INTERVIEW – JEAN-PHILIPPE KERN, DIRECTEUR DES OPÉRATIONS, BEAUMIER : « SOYONS OUVERTS D'ESPRIT POUR INTÉGRER AU SEIN DES ÉQUIPES DES PERSONNES PASSIONNÉES, VOLONTAIRES PLUTÔT QUE DE MISER QUE SUR LE SAVOIR-FAIRE QUI PEUT S'APPRENDRE » (France)
« Il faut aller vers plus de personnalisation comme pour nos clients. Nous accompagnons nos équipes à la transmission des savoirs, et pensons que les talents de demain sont ceux que nous formerons aujourd’hui »
INTERVIEW – JEAN-PHILIPPE KERN, DIRECTEUR DES OPÉRATIONS, BEAUMIER : « SOYONS OUVERTS D'ESPRIT POUR INTÉGRER AU SEIN DES ÉQUIPES DES PERSONNES PASSIONNÉES, VOLONTAIRES PLUTÔT QUE DE MISER QUE SUR LE SAVOIR-FAIRE QUI PEUT S'APPRENDRE » (France)
« Il faut aller vers plus de personnalisation comme pour nos clients. Nous accompagnons nos équipes à la transmission des savoirs, et pensons que les talents de demain sont ceux que nous formerons aujourd’hui »

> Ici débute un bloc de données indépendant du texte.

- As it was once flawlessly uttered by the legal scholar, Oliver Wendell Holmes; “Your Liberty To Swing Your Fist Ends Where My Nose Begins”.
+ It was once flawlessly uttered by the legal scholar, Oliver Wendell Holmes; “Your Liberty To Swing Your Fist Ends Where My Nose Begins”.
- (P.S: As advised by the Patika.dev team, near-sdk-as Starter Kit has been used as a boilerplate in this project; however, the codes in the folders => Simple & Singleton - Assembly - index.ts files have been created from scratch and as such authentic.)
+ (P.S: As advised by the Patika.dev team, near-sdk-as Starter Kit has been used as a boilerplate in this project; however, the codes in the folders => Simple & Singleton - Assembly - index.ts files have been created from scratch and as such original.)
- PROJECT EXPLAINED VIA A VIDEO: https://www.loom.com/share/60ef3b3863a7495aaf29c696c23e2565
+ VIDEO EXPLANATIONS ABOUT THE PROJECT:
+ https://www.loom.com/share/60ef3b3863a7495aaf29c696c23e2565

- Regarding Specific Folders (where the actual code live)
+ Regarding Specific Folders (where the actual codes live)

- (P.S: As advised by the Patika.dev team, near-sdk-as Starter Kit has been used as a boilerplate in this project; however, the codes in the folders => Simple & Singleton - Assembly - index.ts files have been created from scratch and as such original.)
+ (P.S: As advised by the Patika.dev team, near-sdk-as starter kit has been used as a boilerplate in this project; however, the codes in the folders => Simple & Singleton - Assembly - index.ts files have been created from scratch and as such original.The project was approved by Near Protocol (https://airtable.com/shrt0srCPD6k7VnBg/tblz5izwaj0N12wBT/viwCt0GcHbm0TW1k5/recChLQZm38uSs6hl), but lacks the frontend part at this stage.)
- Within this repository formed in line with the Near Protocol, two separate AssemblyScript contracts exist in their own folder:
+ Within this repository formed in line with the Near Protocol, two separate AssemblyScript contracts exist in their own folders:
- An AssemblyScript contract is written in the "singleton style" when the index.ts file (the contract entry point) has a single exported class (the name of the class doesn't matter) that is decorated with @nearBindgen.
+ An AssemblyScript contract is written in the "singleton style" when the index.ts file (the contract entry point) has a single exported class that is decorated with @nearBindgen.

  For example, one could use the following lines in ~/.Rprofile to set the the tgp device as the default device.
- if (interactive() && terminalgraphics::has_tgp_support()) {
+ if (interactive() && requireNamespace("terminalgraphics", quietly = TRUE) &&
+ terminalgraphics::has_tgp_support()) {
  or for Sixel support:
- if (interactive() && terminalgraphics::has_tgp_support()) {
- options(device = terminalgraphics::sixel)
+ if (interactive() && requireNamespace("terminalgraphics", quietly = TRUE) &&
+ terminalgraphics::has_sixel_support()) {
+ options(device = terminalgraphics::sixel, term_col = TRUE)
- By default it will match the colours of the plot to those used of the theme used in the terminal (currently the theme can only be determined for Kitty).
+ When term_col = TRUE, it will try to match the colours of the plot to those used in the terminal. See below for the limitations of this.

Un pied dans les eaux chaudes et délicates de la Méditerranée, un autre dans la neige fraîche sur les pistes des Alpes. Beaumier, anciennement les Hôtels d’en Haut, a quitté son refuge dans les hauteurs alpestres pour s’ouvrir à une économie plus large. D’un hôtel en 2011, le groupe en compte à présent onze dont huit en France. Des établissements au caractère unique, ancré dans la tradition, l’esthétique et le respect de leur territoire respectif.
Une réussite que Beaumier entend pérenniser. Plusieurs projets devraient ainsi voir le jour à travers l’Europe et renforcer sa présence sur un marché à la concurrence certaine. Si le groupe n’a pas voulu en dire plus à ce sujet, il avance sereinement, fort d’une identité claire et conscient des enjeux à relever.
L’un des principaux concerne la structuration de ses équipes. Employeur saisonnier, Beaumier cherche de la continuité afin d’asseoir son identité et sa vision de l’hospitalité. Un objectif qui implique une politique de recrutement maligne et attractive pour garder ses meilleurs éléments, relais des valeurs de l’entreprise, et attirer les nouveaux talents.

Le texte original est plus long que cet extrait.